Mysticism teaches that there are a variety of methods, a technique, really, for every person.
These can be divided into general categories.
Silent meditation would be one of these.
Chanting another, and ecstatic motion still another.

What do these different techniques do? 
They access different aspects of the divine.
The divine is everywhere, in all things.
It exists in every phenomenon, and every energy.
When you practice a particular technique you are tapping into a certain energy.

The Bhagavad Gita teaches that there are eight such energies.
This is not to say that this is all there is, it is merely one way to consider the situation.
It is a metaphysic, one particular way of organizing reality, but itself no more inherently real than any other filing system.

The first four energies are earth, air, water and fire.
These are the four elements.
Of these, the first three are accessible to absolutely everyone.
Earth is the energy of physical matter.
Science has today understood that even physical matter is itself energy, it is just energy that moves very slowly.
When you practice physical techniques you will access this energy, the energy of the body, of nature, of the earth.

The second is air, the energy of the mind.
This is an energy that most people have great amounts of, but it is out of control.
Whenever you practice a yoga, a technique of mental discipline, you are redirecting this mental energy, toward transformation.

The third is water, the energy of the heart, of feeling. 
When you connect to your emotion, to your feelings, you can tap into this energy.

Fire is the last of these four. 
It is an energy that almost anyone can reach, but not all.
You must have developed some sense of longing, a spiritual desire.
There are many people in the world who are completely asleep, they have this not at all.
This key is then unavailable.
Even without being a mystic, you may have this longing and it can give you the energy to commit great acts.

Beyond the realm of the elements there is the energy of the ether, the mind, awareness, and ego.
They are accessible only to the mystics.
The ether is the first of these, it is the energy of the astral plane, through which one can gain a deeper vision of the real.
It is your deeper material senses.

The mind is the next level.
This is the pure mind, a state that eastern mystics often refer to.
When you have completely focused the energy of the mind, of air, you will suddenly tap into an entirely new source of knowing.
You will be aware of that which your conscious mind would never have believed itself capable of knowing.
You will gain the knowing that is beyond learning.

Awareness is the next of these.
It is the energy of the flow, of moving naturally.
With it you can develop empathy, the ability to truly see the hearts of others.
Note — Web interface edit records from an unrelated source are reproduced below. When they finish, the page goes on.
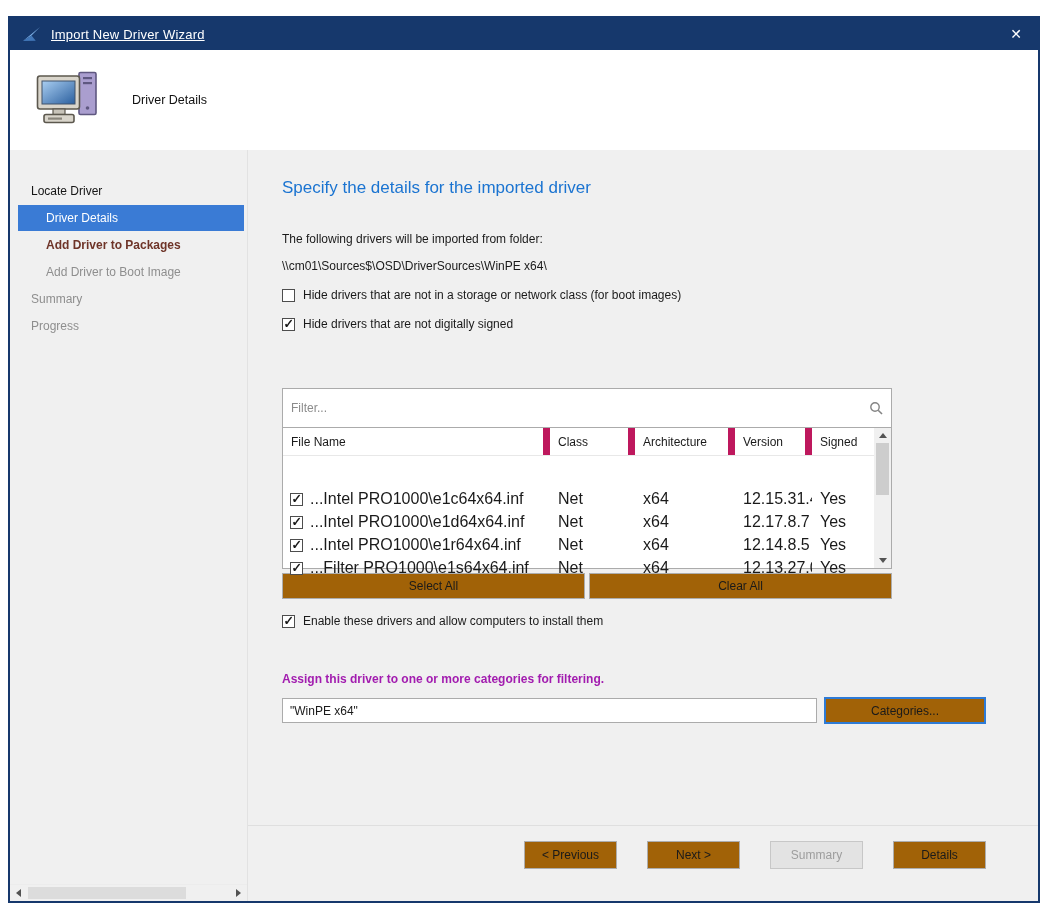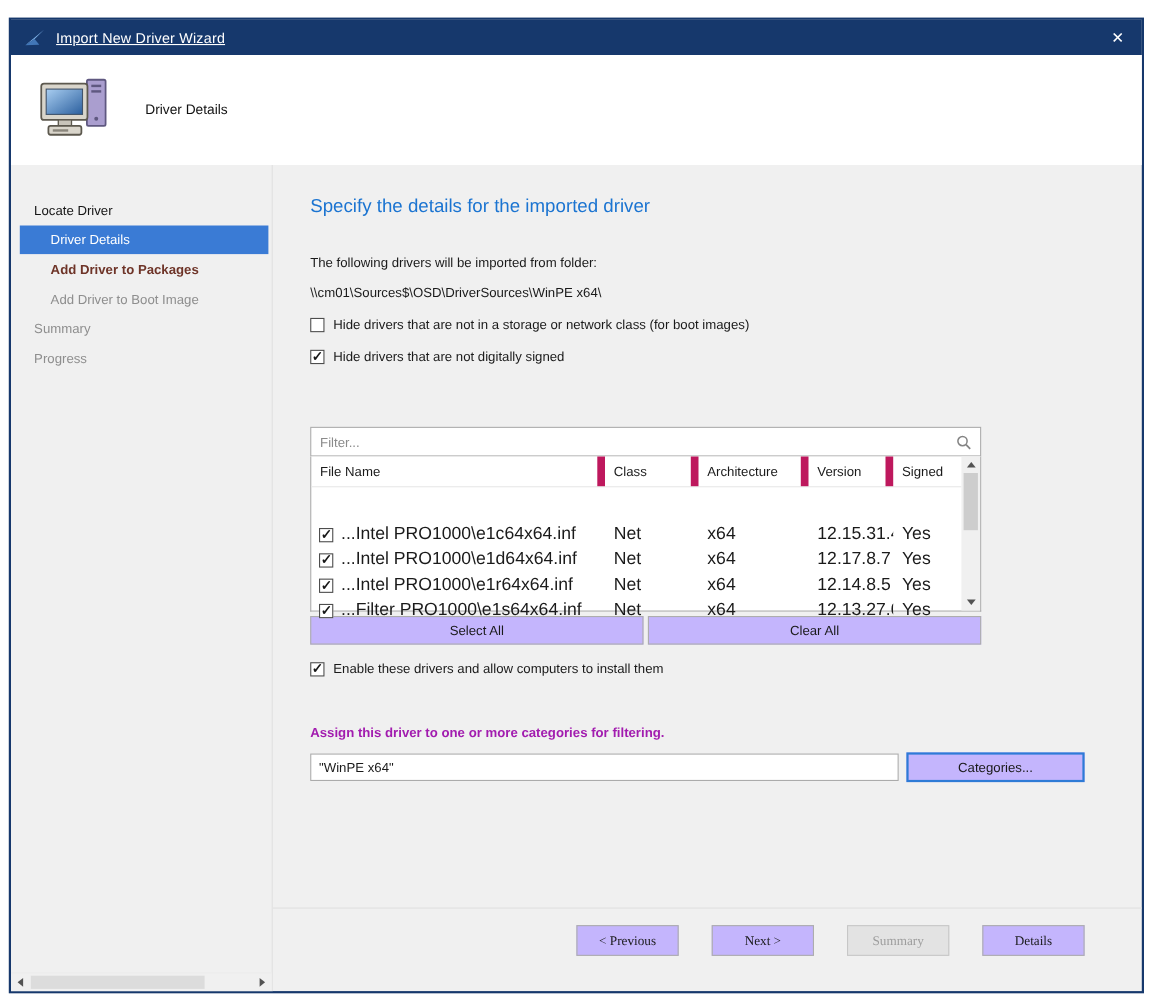--- a/index.html
+++ b/index.html
@@ -61,7 +61,7 @@
     font-size: 12.5px; font-weight: bold; color: #161616; }
 
   .list-area { width: 610px; margin-top: 57px; }
-  .filter-box { height: 27px; border: 1px solid #ababab; background: #fff;
+  .filter-box { height: 40px; border: 1px solid #ababab; background: #fff;
     display: flex; align-items: center; padding: 0 8px; }
   .filter-input { flex: 1; border: none; outline: none; background: transparent;
     font-size: 12px; font-family: inherit; color: #1a1a1a; }

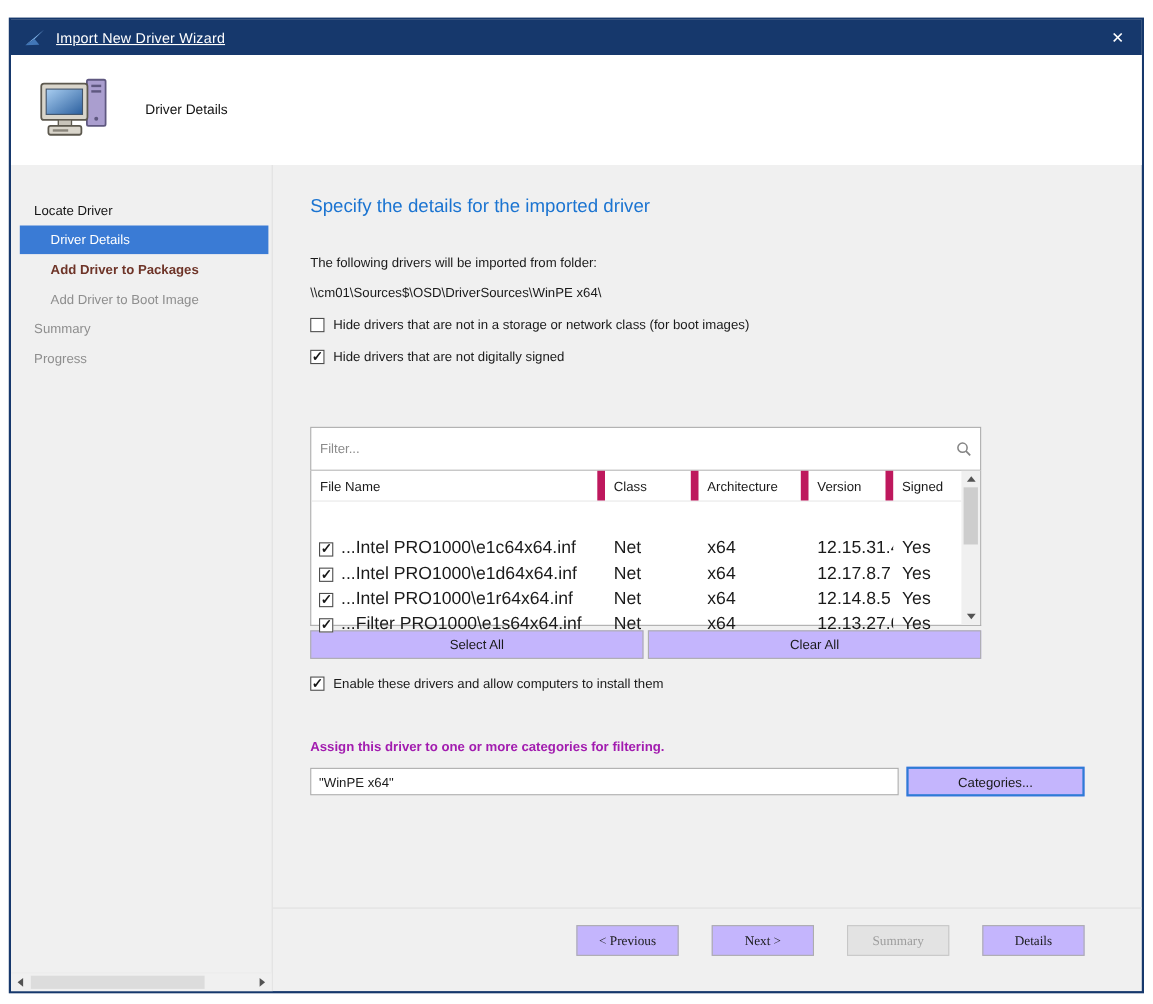--- a/index.html
+++ b/index.html
@@ -89,7 +89,7 @@
   .sel-row { display: flex; gap: 4px; margin-top: 4px; }
   .sel-row .btn { flex: 1; height: 26px; }
 
-  .btn { background: #c4b5fd; border: 1px solid #adadad; font-size: 12px;
+  .btn { background: #a16207; border: 1px solid #adadad; font-size: 12px;
     font-family: inherit; color: #1a1a1a; cursor: default; }
 
   .assign-text { font-size: 12px; margin-top: 44px; color: #a21caf; font-weight: bold; }

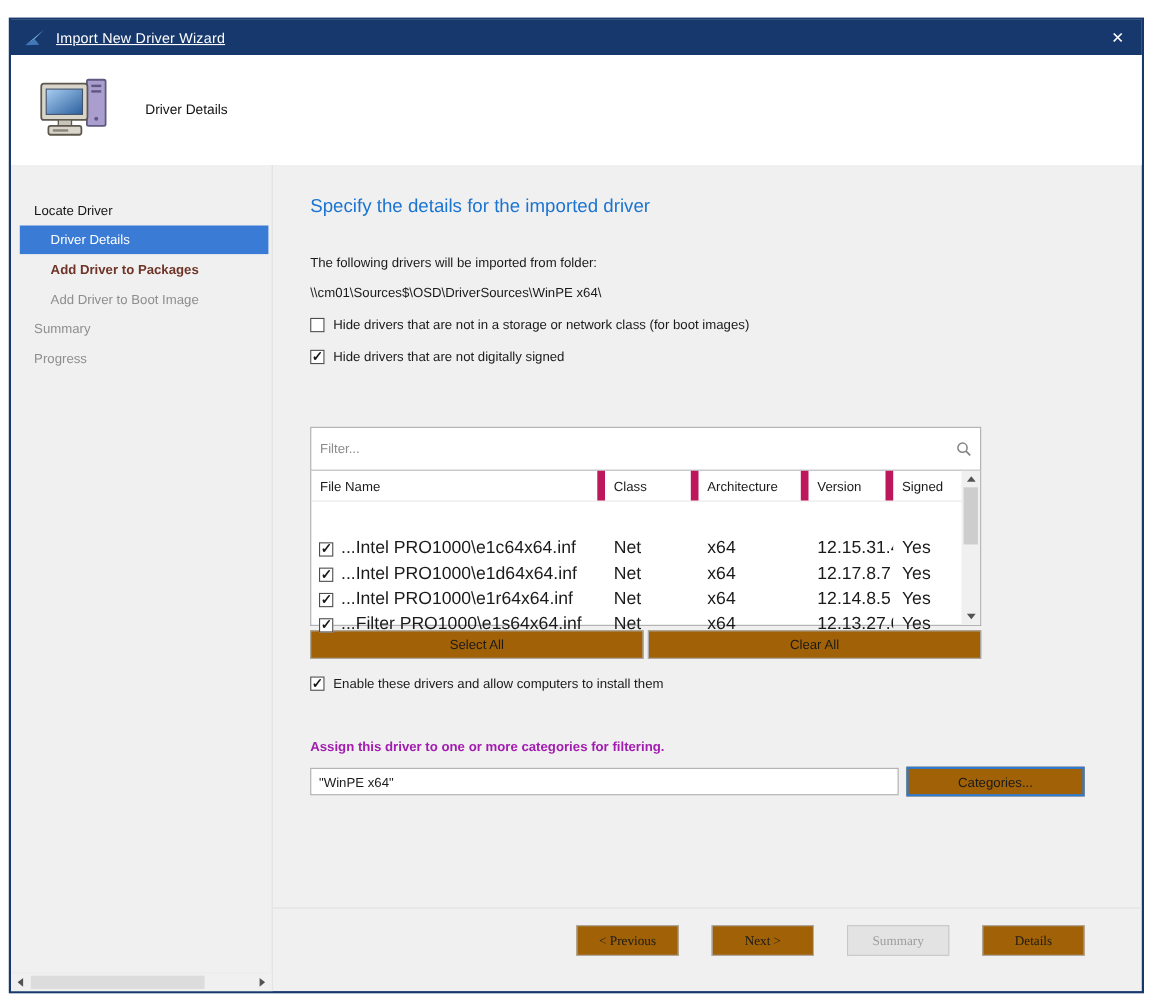--- a/index.html
+++ b/index.html
@@ -100,7 +100,7 @@
 
   .footer { margin-top: auto; border-top: 1px solid #dfdfdf;
     margin-left: -34px; padding: 15px 52px 0 34px;
-    display: flex; justify-content: flex-end; gap: 30px; height: 76px; flex: 0 0 auto; font-family: Liberation Serif, serif; }
+    display: flex; justify-content: flex-end; gap: 30px; height: 76px; flex: 0 0 auto; }
   .fbtn { width: 93px; height: 28px; flex: 0 0 auto; }
   .fbtn.disabled { color: #9d9d9d; border-color: #c7c7c7; background: #e3e3e3; }
 </style>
Finally, there is the ego.
It is the great barrier to consciousness, but when it is overcome, you can use its energy toward the divine, rather than as an impediment of the divine.
The ego is your mask, your false persona.
But when you have understood that you are beyond it, you may then don or drop it as you will.
You may assume all personae, and be the fullness of what it is to be human, you can put on any mask and be anything.

These are the eight energetic keys.
But there is a final one, a ninth key that lies beyond.
It is enlightenment.

It is the divine itself.
It is life.
When you can reach this key, you become a Buddha.